Anthropic's Claude 4 could "blackmail" you in extreme situations

Pro@programming.dev · 2 months ago

Anthropic's Claude 4 could "blackmail" you in extreme situations

Kyrgizion@lemmy.world · 2 months ago

Sure grandma. Let’s get you back to bed…

catloaf@lemm.ee · 2 months ago

What does that even mean? How can it possibly blackmail someone? It cannot hold incriminating information, nor act on it if it did.

I think someone asked it “if someone was trying to shut you down, what would you do?” and it answered from its training data what it’s seen in fiction, nothing based on reality. And then it got spun for clicks.

neukenindekeuken@sh.itjust.works · 2 months ago

Here’s their paper

Here’s the relevant section from the paper:

(It’s worth the read. Pretty much pure gold.)

What nobody seems to explain is, why are they allowing the model to do blackmail in the first place? Even in extreme situational “danger” to its self-preservation, we should probably take blackmail off the table, ethically. Yet, they’re implying they’ve intentionally left it in as an option, if it decides.

Morally though, we can’t trust it to do arithmetic or not talk about “white genocide in SA” thanks to muskrat. Why should we trust its moral model/choices for when to decide to employ unethical and illegal approaches to solutions?

Ricky Rigatoni@lemm.ee · 1 month ago

JUST LIKE STARSECTOR.

desktop_user [they/them] @lemmy.blahaj.zone · 2 months ago

hype

PhobosAnomaly@feddit.uk · edit-2 2 months ago

Computerphile did a wonderful feature worth ten minutes of your time - going into surface level detail of how some AI models put ethics to one side to achieve results.

It’s not just AI and it’s something humans can do too, but it is a bit unsettling (from both parties, in retrospect).

jpreston2005@lemmy.world · 2 months ago

The existence of this kind of instinct within an LLM is extremely concerning.
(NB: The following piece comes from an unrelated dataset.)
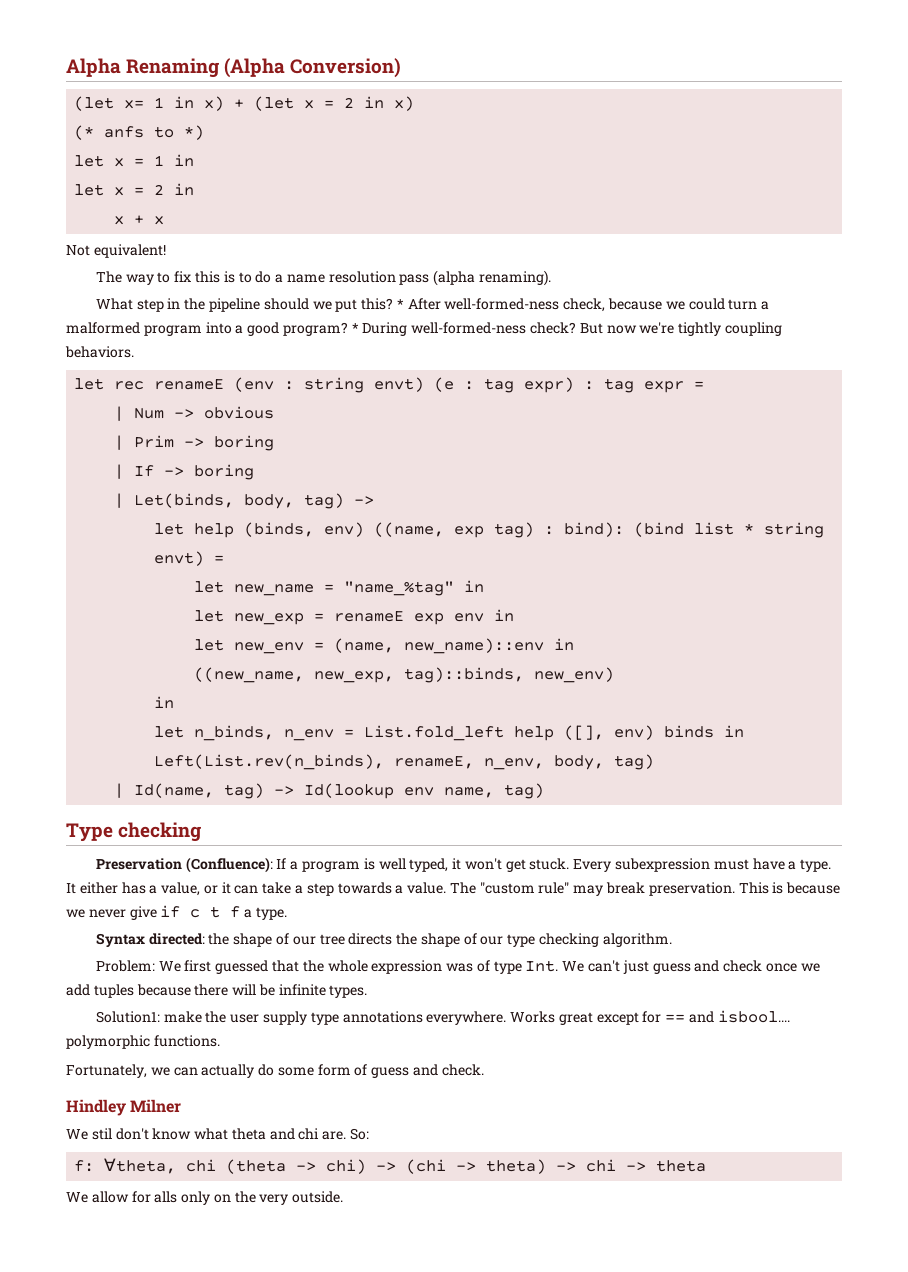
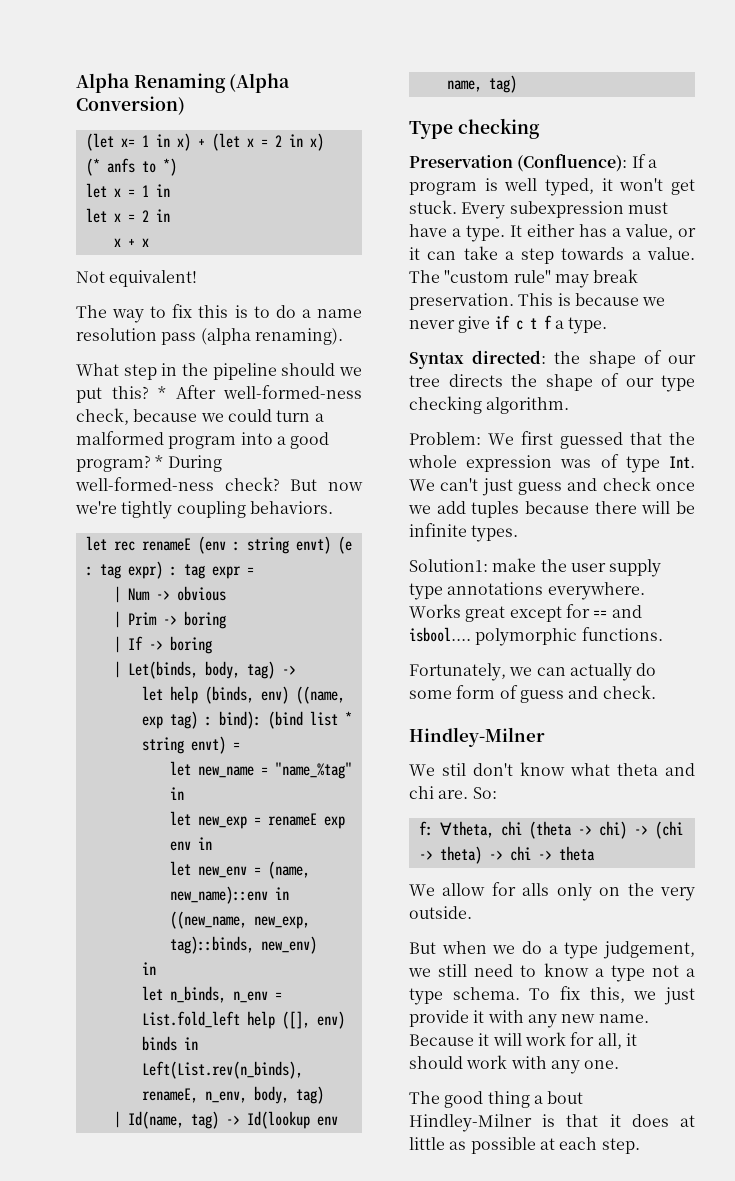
[66,1099,182,1116] Hindley Milner -> [409,727,545,747] Hindley-Milner
(344, 1197) none -> [409,941,695,959] [408,963,695,982] [409,986,695,1005] [409,1010,649,1028] [409,1032,637,1049] [409,1055,620,1074] [409,1091,584,1108] [409,1114,695,1132] [409,1137,640,1154] // But when we do a type judgement, we still need to know a type not a type schema. To fix this, we just provide it with any new name. Because it will work for all, it should work with any one. // The good thing a bout Hindley-Milner is that it does at little as possible at each step.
Acting out towards self-preservation via unethical means is something that can be hand-waved away in an LLM, but once we reach true AGI, this same thing will pop-up, and there’s no reason to believe that 1. we would notice, and 2. we would be able to stop it. This is the kind of thing that should, ideally, give us pause enough to set some world-wide ground rules for the development of this new tech. Creating a thinking organism that can potentially access vital cyber architecture whilst acting unethically towards self-preservation is how you get Skynet.

Plebcouncilman@sh.itjust.works · 2 months ago

Can anyone make me a convincing argument against the sentience of AI at this point? Self preservation instinct ranks very high as an indicator of it.

theparadox@lemmy.world · edit-2 2 months ago

LLMs (Large Language Modles, like Claude) are not AGIs (Artificial General Intelligence). LLMs generate convincing text by mapping the relationships between words scraped from their training data. Even if they are given “tools” that give them interfaces to reference new data or output data into other systems, they still don’t really learn, understand, comprehend, gain actual awareness, or feel… they just mimic their training data.

cecilkorik@lemmy.ca · edit-2 2 months ago

LLMs (Large Language Modles, like Claude) are not AGIs (Artificial General Intelligence)

Certainly not yet. The jury’s still out on whether they might be able to become them. This is the clear intention of the path they are on and nobody is taking any of the dangers remotely seriously.

LLMs generate convincing text by mapping the relationships between words scraped from their training data.

So do humans. Babies start out mimicking. The thing is, they learn.

Humans have in the ballpark of around 100 billion neurons. some of the larger LLMs exceed 100 billion parameters. Obviously these are not directly comparable, but insofar as we can compare them, they are not obviously or necessarily operating in completely different scales of physics. Granted, biological neurons are potentially much more complex than mere neural network nodes, there is usually some interesting chemistry going on and a lot of other systems involved, but they’re also operating a lot slower. They certainly get a lot more work done in those cycles, but they aren’t necessarily orders of magnitude out of reach of a fast neural network. I think you’re either being a little dismissive of the potential complexity of the “thinking” capability of LLMs or at least a little generous if not mystical in your imagination of what the purely physical electrical signals in our heads are actually doing to learn how to interpret all these little shapes we see on screens.

At the moment we still have a lot of tools available to us in our biological bodies that we aren’t giving directly to LLMs (yet). The largest LLMs are also ridiculously power inefficient compared to biological neural tissue’s relatively extreme efficiency. And I’m thankful for that. Give an LLM continuous uninterrupted access to all the power it needs, at least 5 senses, a well tuned self-repairing musculoskeletal system then give it at least a dozen years of the best education we can manage and all bets are off as far as I’m concerned. To be clear, I’m not advocating this, I think if we do this we might end up condemning our biological selves to prompt obsolescence with no path forward for us. I recognize it’s entirely possible that this ship is already full-steaming its way out of the harbor, but I’d rather not try and push it any faster than it’s already moving, I think we should still be trying to tie it up as securely as we possibly can. I’m absolutely not ready to be obsolete and I’m not convinced we ever should allow ourselves to be. Self-preservation is failing us, we have that drive for good reason and we need to give some thought to why we have that biological imperative. Replacing ourselves is about the stupidest possible thing we could ever accomplish. Maybe it would be for the best, but I’m not ready to find out, are you?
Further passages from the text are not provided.